Reading some patriotic books about the history of Iran, I came to dislike fanaticism, which most people are the victims of, but I kept my love and respect for the prophet Mohammed and his cousin, Ali, whom I consider a great and true saint.
After I finished high school, I was called for military service. I was involved in a special project as a teacher sent to a small village. During one and a half years of my life in that village most of the time I was alone so I had much time to think about life and my future. Though I was no longer serious about God, I sometimes spoke to someone within myself; it was a kind of meditation. I enjoyed being alone and thinking. Through this meditation, although it was not centered on God, I think my consciousness developed. After completing this course I moved to Tehran, the capital city, and went to a college. With a curious mind, I studied the bigger society while I studied my books in college.

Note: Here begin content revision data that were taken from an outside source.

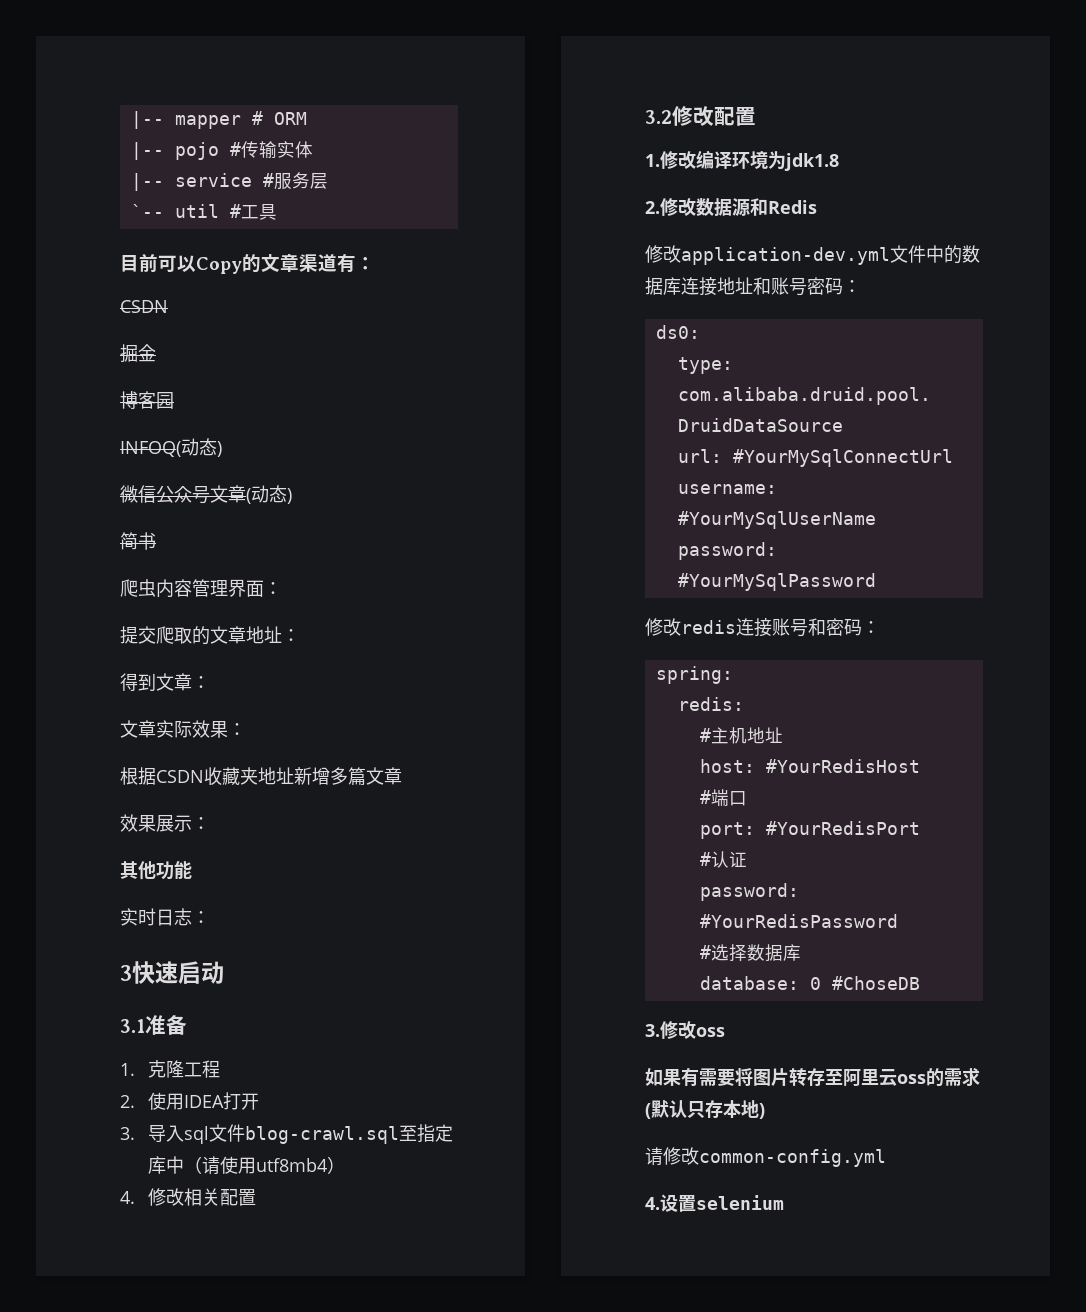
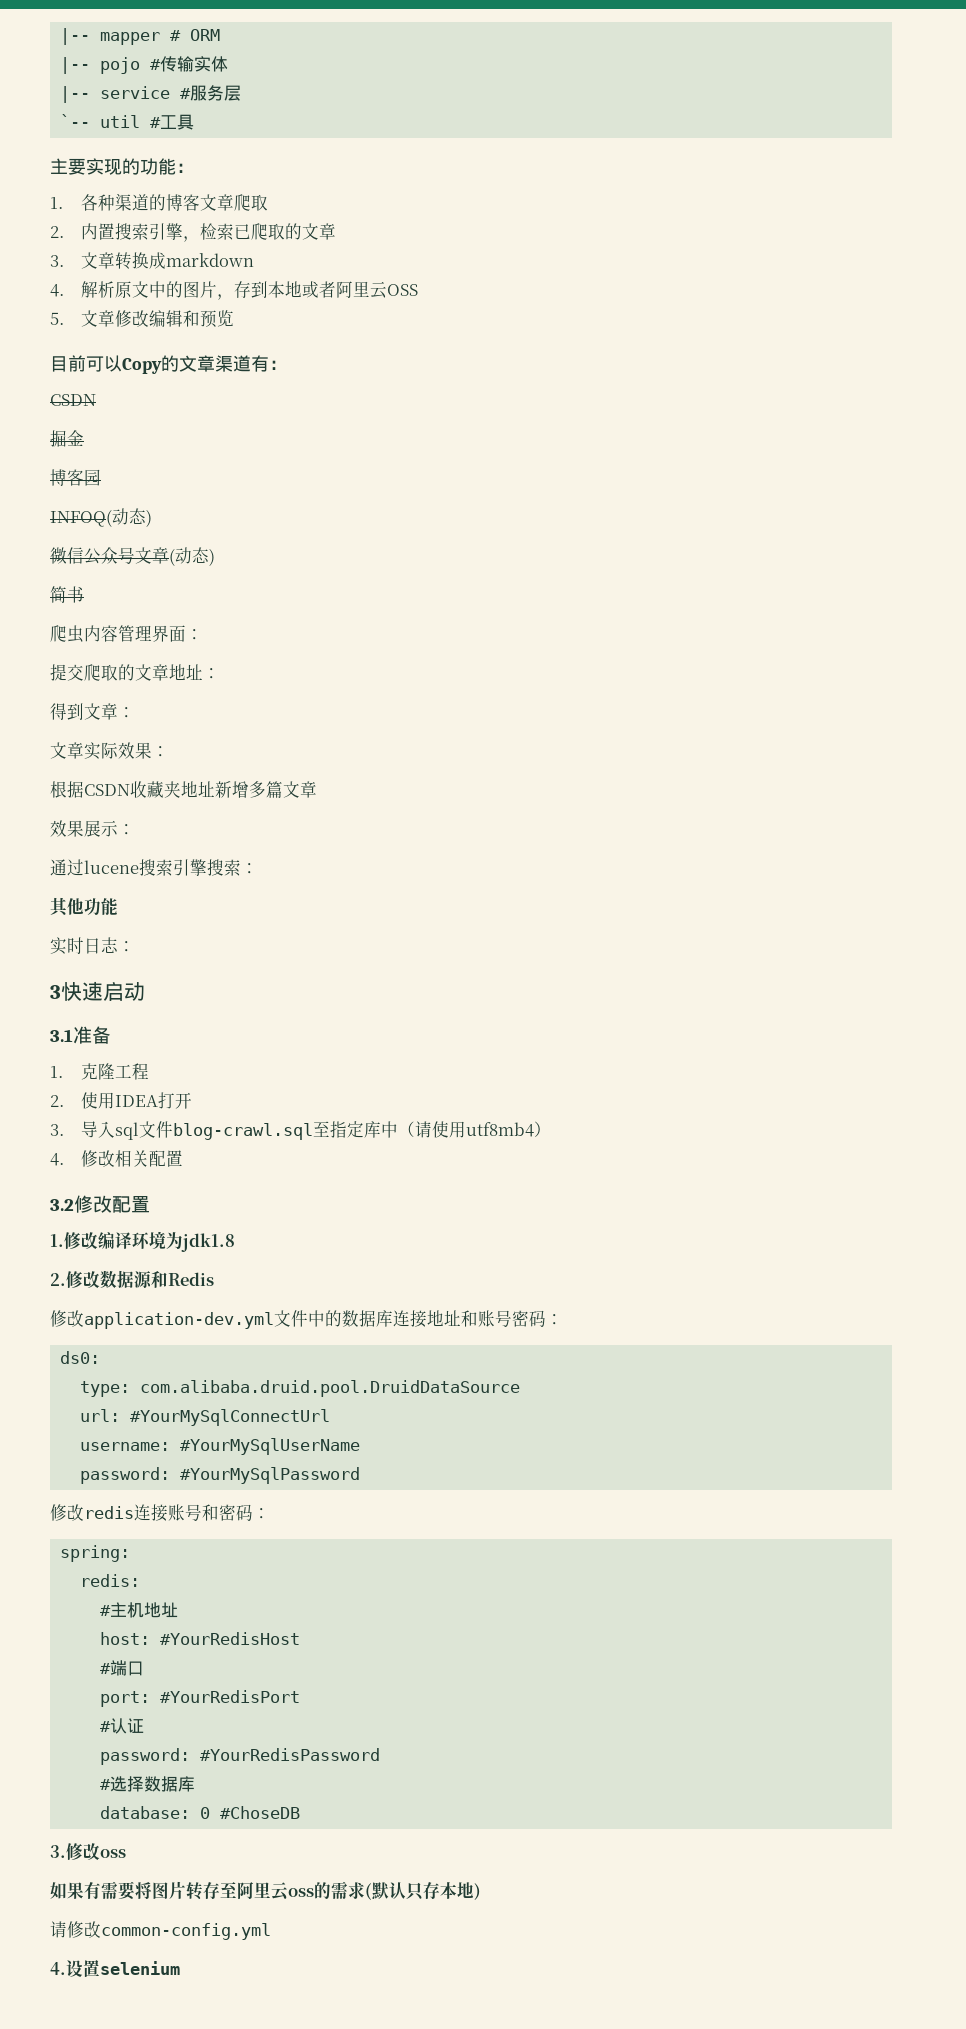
+ 主要实现的功能：
+ 1.各种渠道的博客文章爬取
+ 2.内置搜索引擎，检索已爬取的文章
+ 3.文章转换成markdown
+ 4.解析原文中的图片，存到本地或者阿里云OSS
+ 5.文章修改编辑和预览
+ 通过lucene搜索引擎搜索：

In the summer of 1975, while I was a chief accountant in a construction company, I felt a strong desire to study English. The society and the people were so limited to me and I wanted to become another person through learning another language.
Although, externally, I had everything I wanted, my heart and spirit were always hungry. I was never happy and I couldn't even smile.
I tried to find an English school to develop my English conversation and, by chance, while I was walking on the street I saw a sign about an English conversation class an American lady was holding. Later I found out that she was Mrs. Susan Fefferman, Unification Church missionary to my country. I enrolled my name in that class even though the class hour was the time I had to be at work. Somehow I arranged it and started to attend that class.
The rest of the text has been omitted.